Thursday, 1 February 2024: 9:30 AM
327 (The Baltimore Convention Center)
Advancements in AI have revolutionized many aspects of weather modeling, paving the way for more accurate and timely delivery of environmental intelligence. Deploying AI-based tools on commercial cloud platforms presents a set of challenges in terms of data management and scalability, which come in addition to the ongoing challenge of demonstrating the trustworthiness of data-driven solutions.
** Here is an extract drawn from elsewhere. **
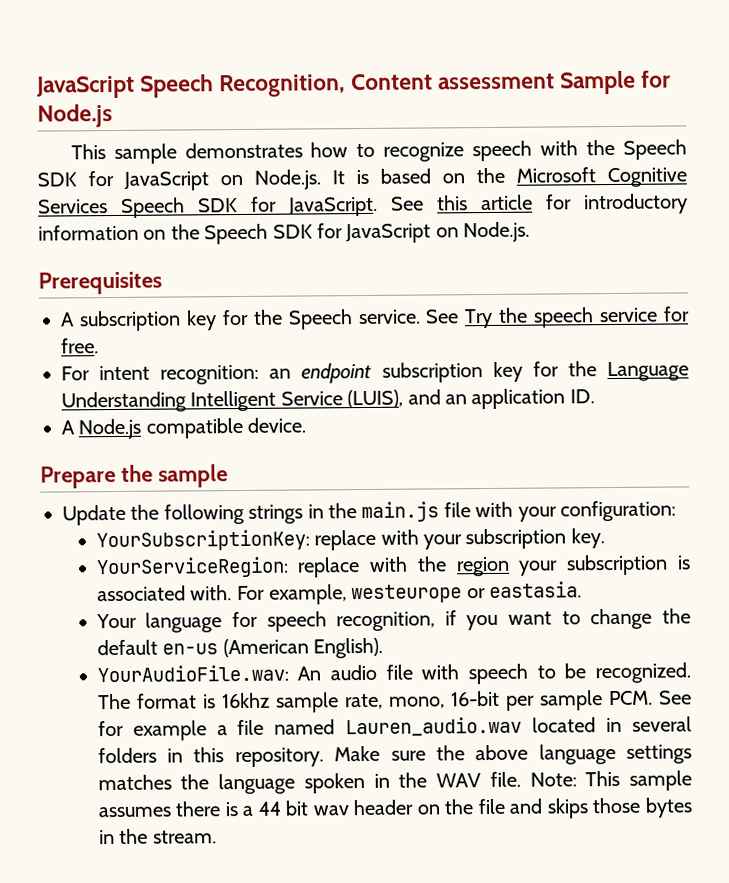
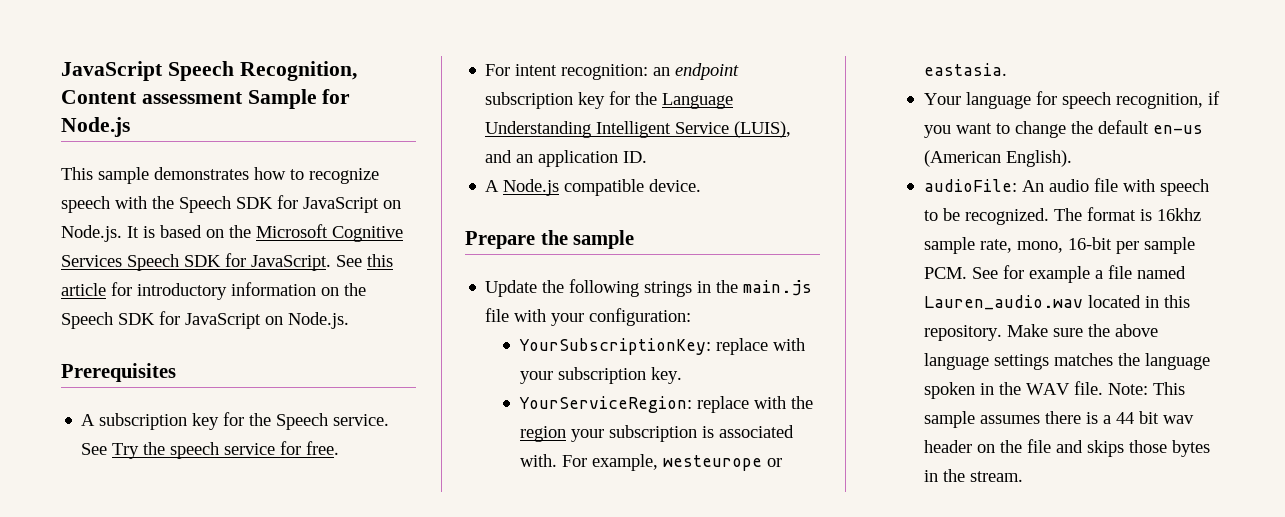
- YourAudioFile.wav: An audio file with speech to be recognized.
+ audioFile: An audio file with speech to be recognized.
- The format is 16khz sample rate, mono, 16-bit per sample PCM. See for example a file named Lauren_audio.wav located in several folders in this repository.
+ The format is 16khz sample rate, mono, 16-bit per sample PCM. See for example a file named Lauren_audio.wav located in this repository.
At Zeus AI, a NASA SBIR-funded startup, we are learning from vast amounts of open scientific data on the cloud to deliver data assimilation and weather forecast products via our Low-latency Environmental prediction from Neural Systems (LENS) platform. We use cloud-native data formats and a variety of cloud services for data management, model training and validation, real-time production, and distribution to end users. Our pipeline on the cloud demonstrates how an efficient system can be built to scale up high spatiotemporal resolution (2km / 15 minute), high refresh rate (4x per hour), and low latency (<5 minutes) weather forecasting to near-global coverage. We seek to establish trustworthiness by continuous verification using feeds of ground-based observations as well as validation in specific use cases related to energy, aviation, and more. Finally, challenges will be discussed around the use and production of petabyte-scale datasets and validation of sparsely observed weather variables.